If it's spontaneity you're after, Biz Markie is your man. I'm not talking about the version he did with the Beastie Boys, in which they team up to assassinate the original, corrupt recording. Probably a worthwhile objective, but, you know, why bother.
But I'm not talking about that performance.
I'm talking about this one:
As a Youtube commenter says:
YOUR NOT REALLY SINGING UNLESS YOUR EYES ROLL BACK IN YOUR HEAD
What Biz Markie gets, and what Cher (don't click, it's unbearable) and that girl from American Idol don't, is that this song is not for singing pretty. Musically it has some of the same torch song march characteristics of The Beatles' Fixing a Hole, but there is a huge difference. Bennie and the Jets is a song that explicitly promises ("we'll kill the fatted calf tonight"), then delivers almost immediately, a Dionysian fit of ecstasy (in the hedonistic sense, not the cthonic).

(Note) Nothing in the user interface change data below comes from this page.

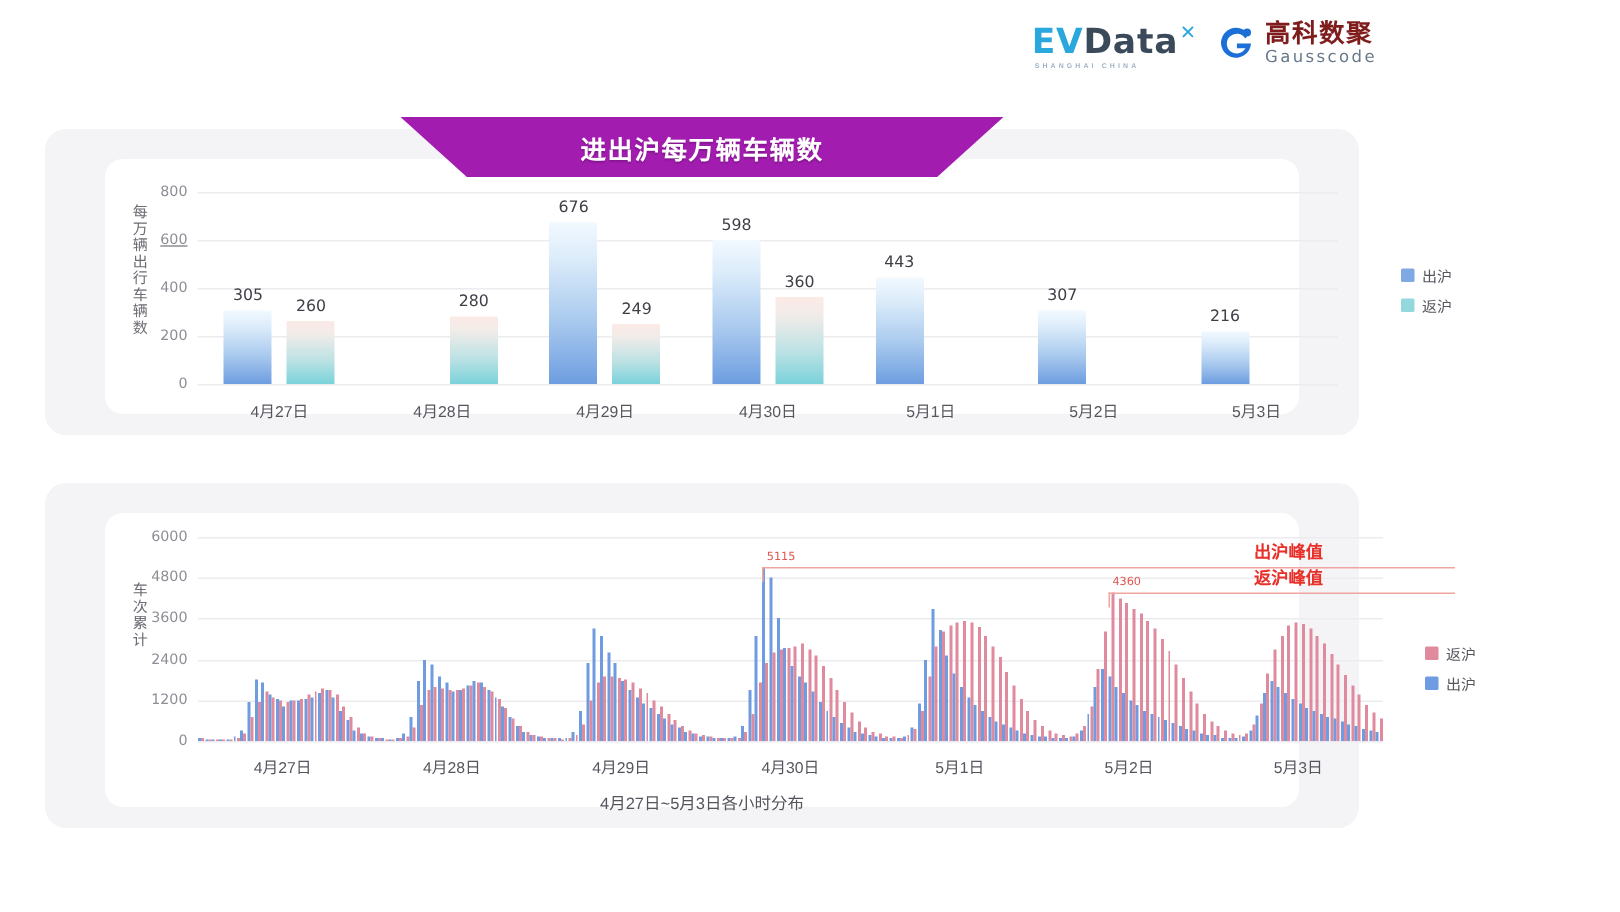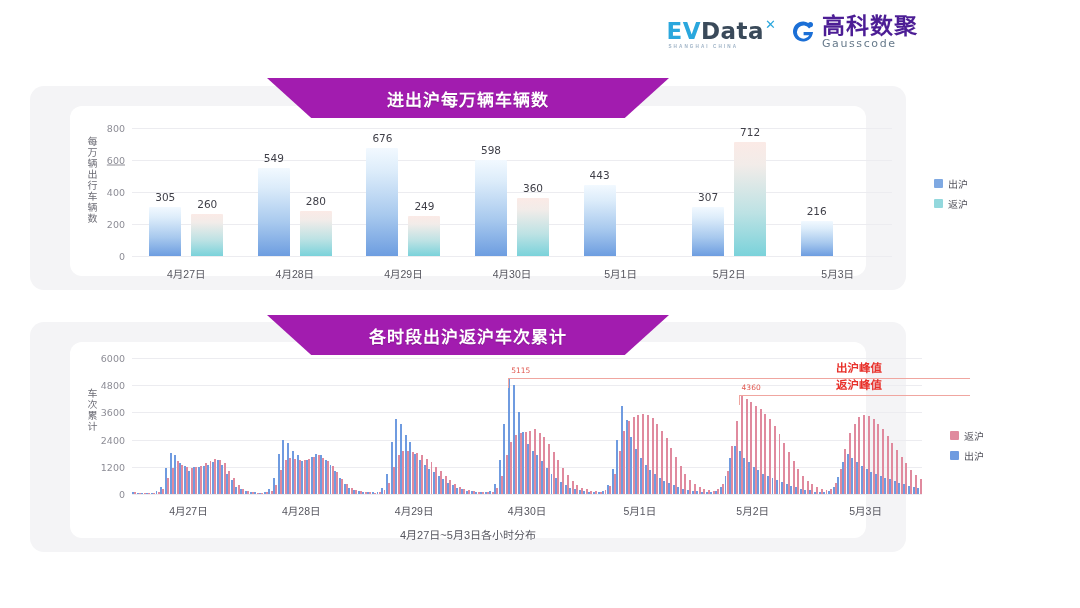"高科数聚" .gauss-cn { color: #4c1d95 -> #7f1d1d; font-size: 23px -> 17px }
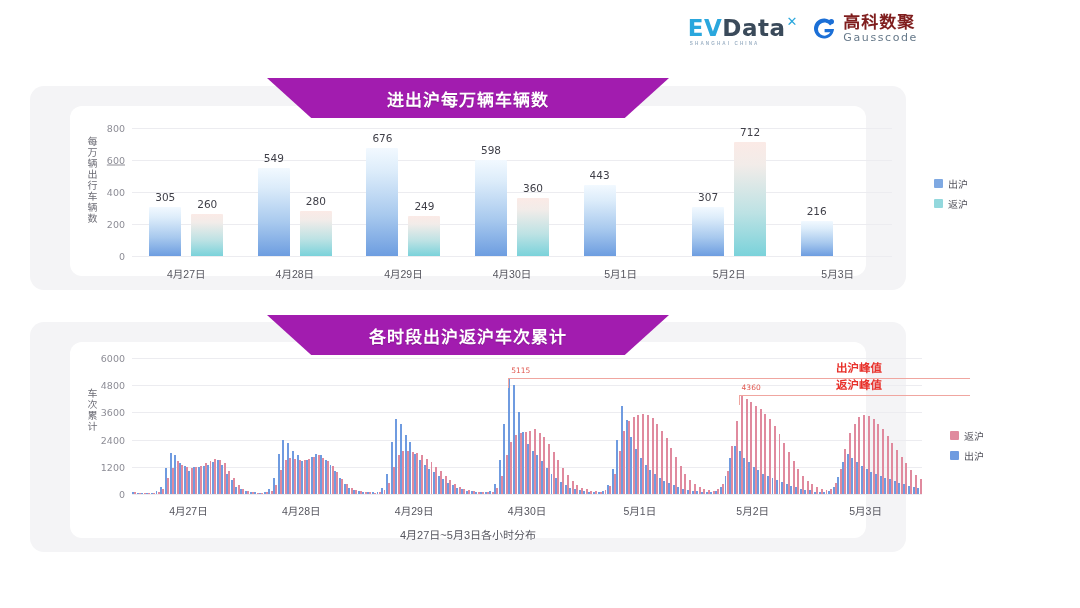"712" div.bar1 { html: <div> <div>712</div> </div> -> none }
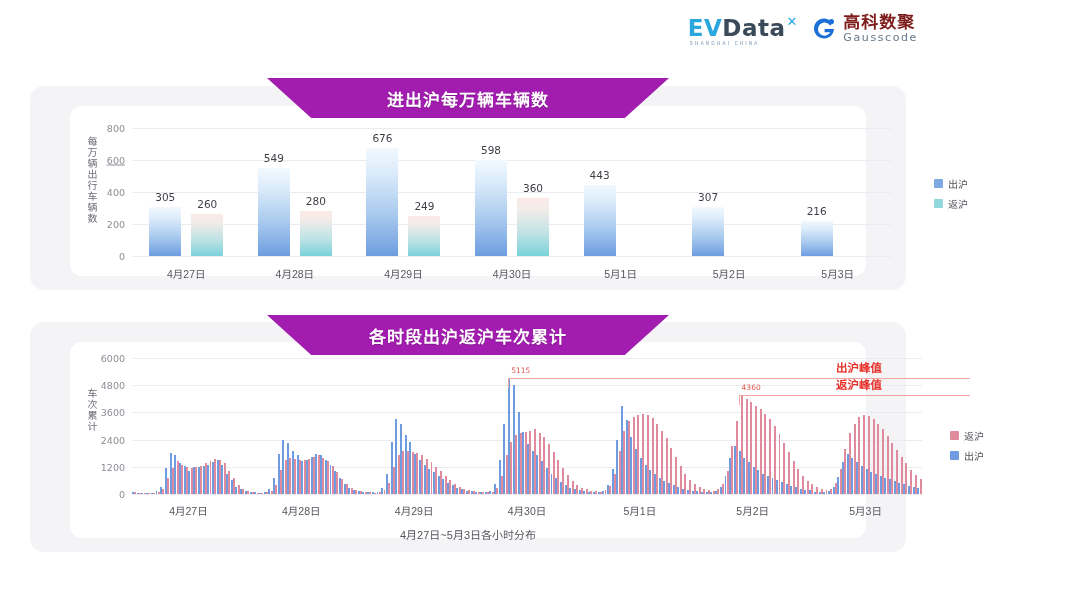"549" div.bar1 { html: <div> <div>549</div> </div> -> none }
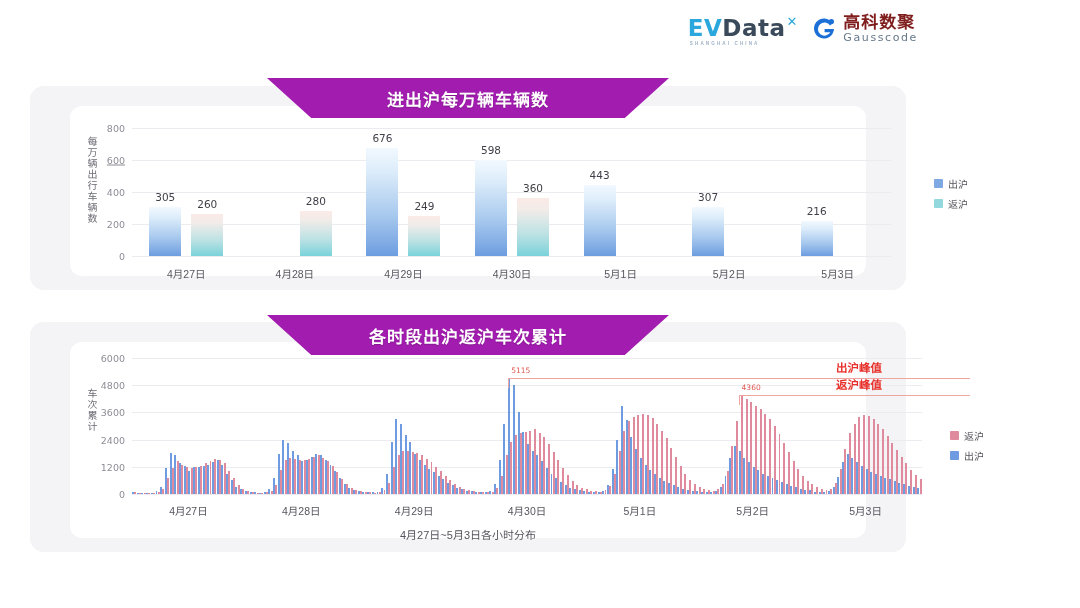"各时段出沪返沪车次累计" div.banner { html: <div> <span>各时段出沪返沪车次累计</span> </div> -> none }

And it does so fully aware that the chips will fall where they may:
Hey kids, plug into the faithless
Maybe they're blinded
But Bennie makes them ageless
We shall survive, let us take ourselves along
Where we fight our parents out in the streets
To find who's right and who's wrong
I played that Soul Train performance at home tonight, and my son had another question:
"Dad, was he mentally ill?"
I told him I'd have to get back to him on that one, too.